TIME FOR THIS TO STOP. TIME FOR LEGISLATORS TO PROTECT US FROM THE MEDICAL HARMCARE SYSTEM DESTROYING SO MANY LIVES!

THE FEDERAL GOVERNMENT V. WOMEN: FUNDING AND FEEDING THE UNIVERSITIES WITH YOUR PELVIS! by LANA C. KEETON written on MAY 21, 2013

THE FEDERAL GOVERNMENT VS. WOMEN:

FUNDING AND FEEDING THE UNIVERSITIES WITH YOUR PELVIS!

By LANA C. KEETON - MAY 21, 2013

            Women are being maimed and tortured every single day because the federal government is feeding and funding the universities with our beautiful, precious bodies.

For almost 12 years now, I believed I was horribly injured because of corporate greed and the evil humans who ran them. The revelation I had today belongs in the headlines along with the IRS scandal, the DOJ attack on our 1^st amendment rights at the AP and the State Department failings in Benghazi that killed 4 brave Americans serving their country in Libya.

The ultimate betrayal: the government that is supposed to protect you is preying on you.

            The U.S. Food and Drug Administration (FDA), the Center for Devices and Radiologic Health (CDRH) The Pelvic Floor Disorders Network (PFDN), created and funded by the Eunice Kennedy Shriver National Institute of Child Health and Human Development (NICHD), and its Gynecologic Health and Disease Branch (GHDB) work together to keep a steady flow of humans moving through the healthcare system by funding clinical trials at universities and hospitals (with your hard earned tax dollars).

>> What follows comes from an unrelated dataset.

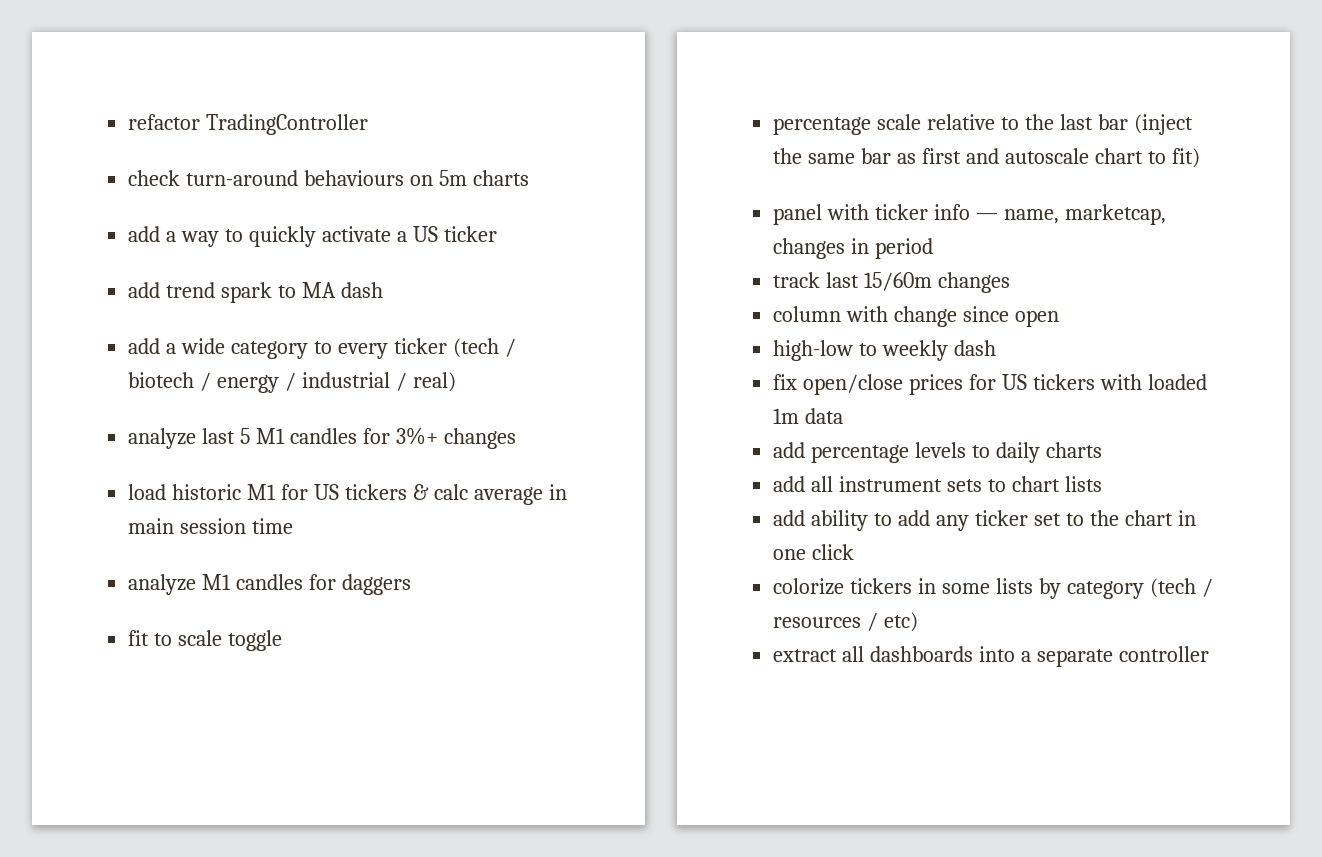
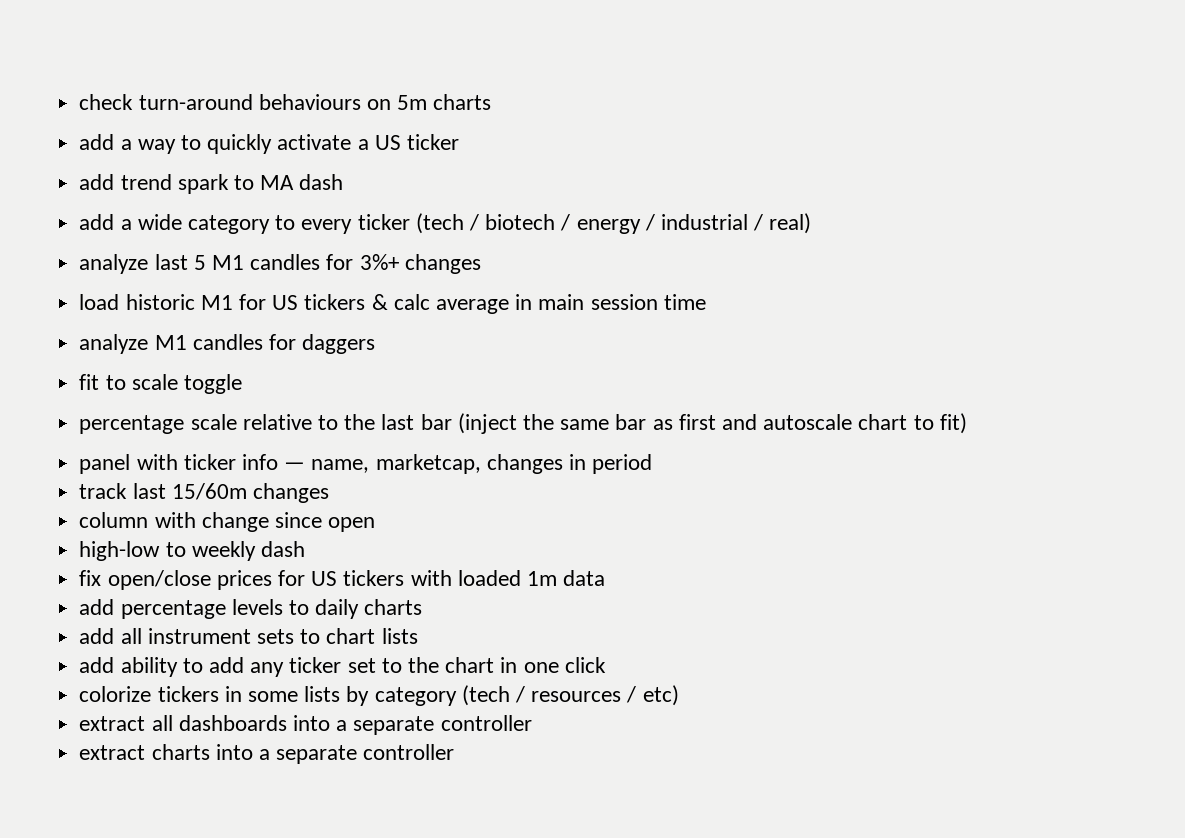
[128,114,369,135] refactor TradingController // -> (79, 102) none
(1209, 654) none -> [79,744,455,764] // extract charts into a separate controller

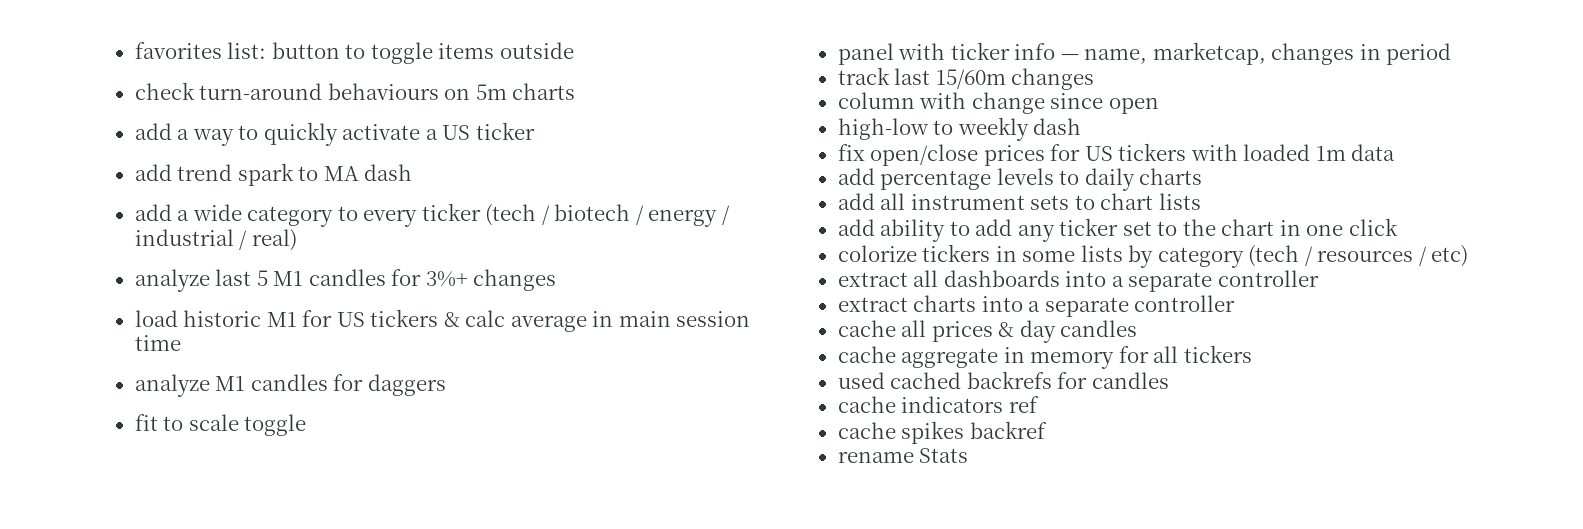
(79, 102) none -> [134,42,574,64] favorites list: button to toggle items outside //
[79,413,967,434] // percentage scale relative to the last bar (inject the same bar as first and autoscale chart to fit) -> (307, 425) none
(455, 752) none -> [837,320,1138,343] [837,345,1252,369] [837,371,1169,389] [837,396,1039,413] [837,421,1047,444] [837,448,969,463] // cache all prices & day candles // cache aggregate in memory for all tickers // used cached backrefs for candles // cache indicators ref // cache spikes backref // rename Stats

And, of course, device and drug companies are their willing accomplices.

God forbid you should be healthy. They would all be out of their jobs. They do not want you to be well. (We’re in trouble.)  

WHERE IS THE FUNDING FOR THE PATIENT HARM CAUSED BY GOVERNMENT HUMAN EXPERIMENTATION?

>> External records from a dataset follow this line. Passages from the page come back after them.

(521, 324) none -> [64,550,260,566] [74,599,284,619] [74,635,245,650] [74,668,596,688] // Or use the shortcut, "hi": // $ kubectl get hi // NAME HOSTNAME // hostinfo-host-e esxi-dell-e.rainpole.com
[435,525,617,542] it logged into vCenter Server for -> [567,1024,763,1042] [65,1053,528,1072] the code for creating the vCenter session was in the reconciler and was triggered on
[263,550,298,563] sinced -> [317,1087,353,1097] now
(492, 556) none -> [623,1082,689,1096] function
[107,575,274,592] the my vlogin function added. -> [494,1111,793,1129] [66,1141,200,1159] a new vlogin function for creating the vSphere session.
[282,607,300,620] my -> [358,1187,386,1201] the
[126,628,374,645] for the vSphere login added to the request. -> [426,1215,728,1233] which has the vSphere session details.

            It does not exist. Walk out of a hospital harmed by the “healthcare” provided and you are on your own. Sorry. You are not only permanently injured and out of a job, you are out of a life. There is no cavalry coming to the rescue.

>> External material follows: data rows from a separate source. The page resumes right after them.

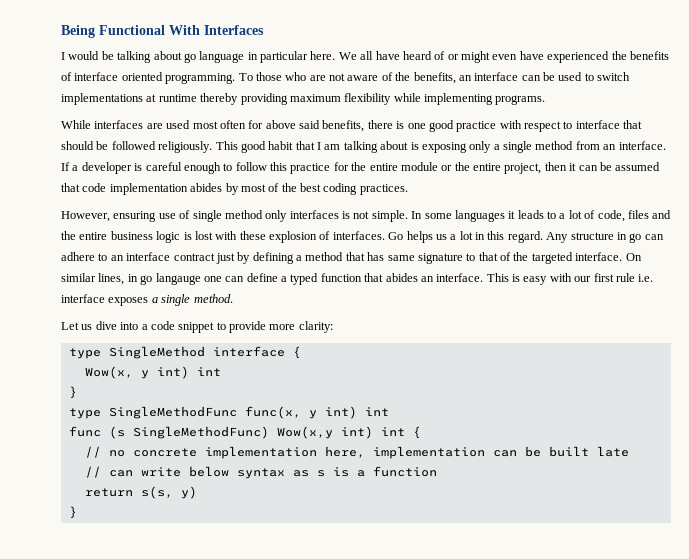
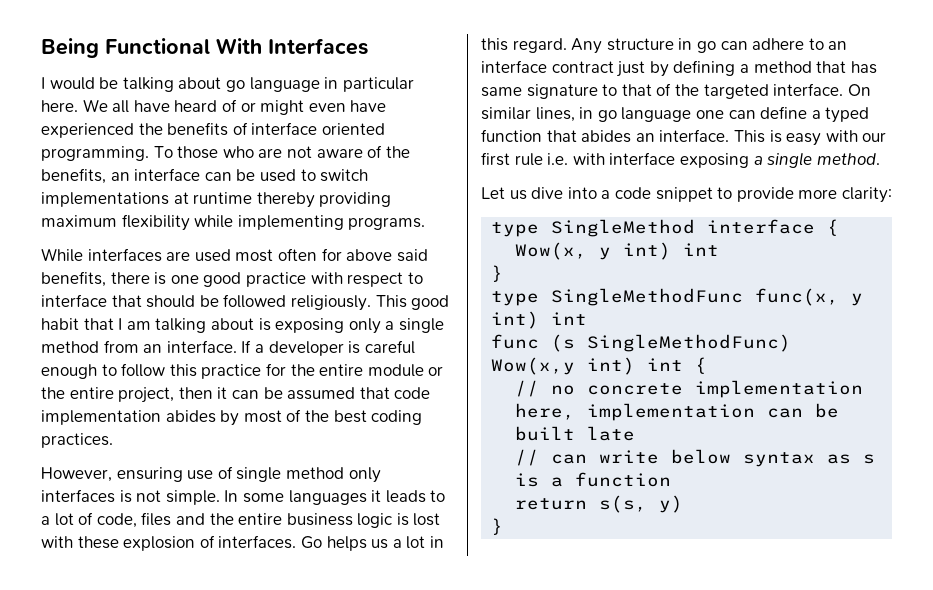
[155,273,201,285] langauge -> [621,107,692,122] language
[61,294,149,306] interface exposes -> [572,152,749,168] with interface exposing

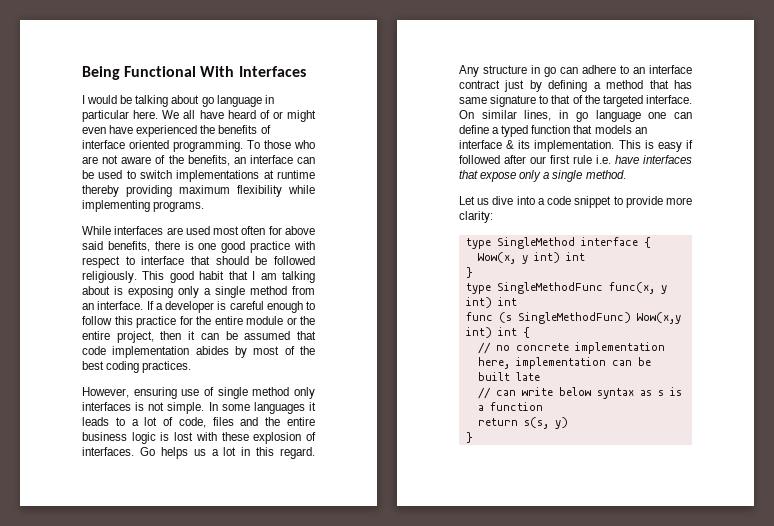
[581,129,887,146] [481,152,749,168] abides an interface. This is easy with our first rule i.e. with interface exposing -> [594,125,647,134] [459,140,693,152] [459,155,692,164] [459,170,542,182] models an interface & its implementation. This is easy if followed after our first rule i.e. have interfaces that expose only

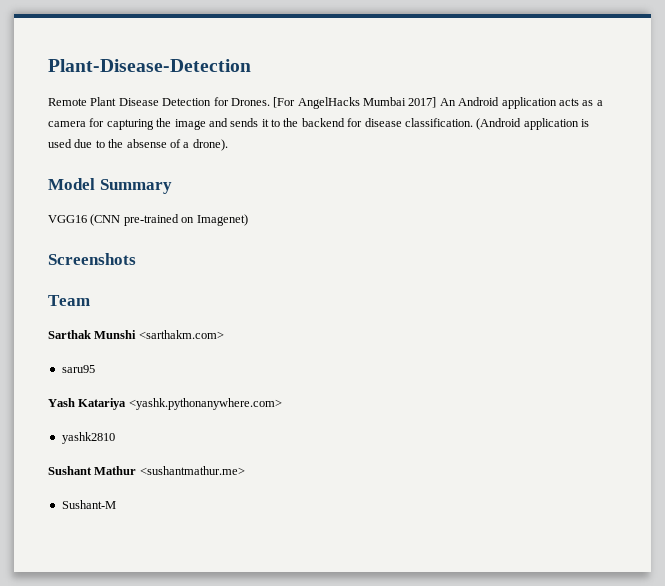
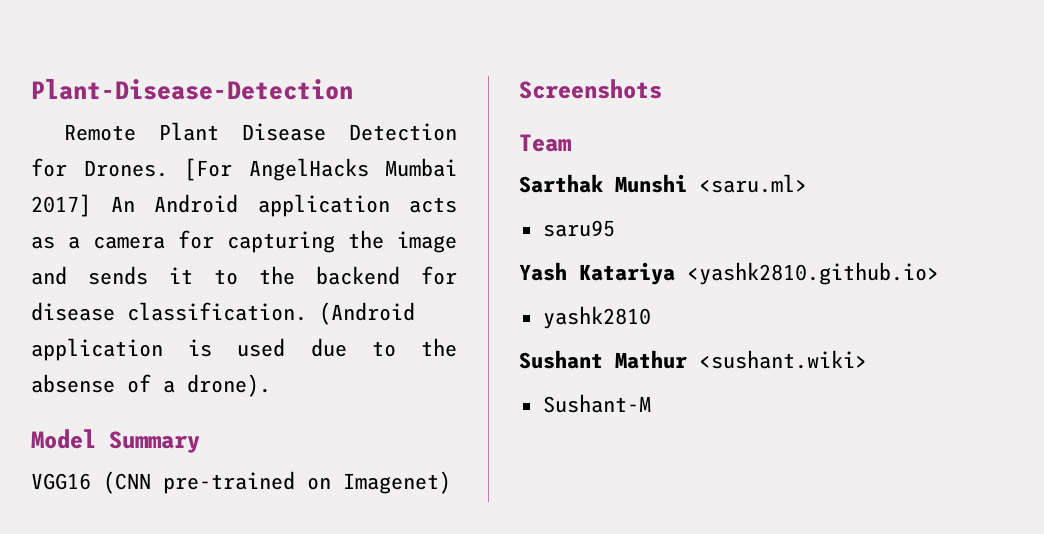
[138,330,224,339] <sarthakm.com> -> [699,174,807,193] <saru.ml>
[128,398,282,410] <yashk.pythonanywhere.com> -> [687,262,939,285] <yashk2810.github.io>
[139,466,245,475] <sushantmathur.me> -> [699,350,867,369] <sushant.wiki>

            It’s not the lack of health insurance that hobbles Americans harmed by the system. It is the physical harm itself that ruins lives. Healthy people can work, support their families, care for themselves and participate in society.

            You are the by-product of a system run amuck. Government makes the laws which protect the doctors, hospitals, corporations and health insurance companies. What they do not protect is YOU, the patient.

So now look at this.

                  Pelvic Organ Prolapse

            Pelvic organ prolapse occurs when pelvic muscles and tissues can no longer support one or more of the pelvic organs, causing them to protrude or bulge through the vaginal canal. This protrusion may be uncomfortable, making physical activity difficult and interfering with sexual activity.

            Recent research suggests that 3.3 million women in the United States have had pelvic organ prolapse. Because of a possible association with aging, this number is expected to rise to 4.9 million by 2050. This increase highlights a public health        need for safe and effective treatments for pelvic organ prolapse. NICHD-     supported research on surgical approaches aims to better understand the long- term risks and benefits of these treatments for the condition.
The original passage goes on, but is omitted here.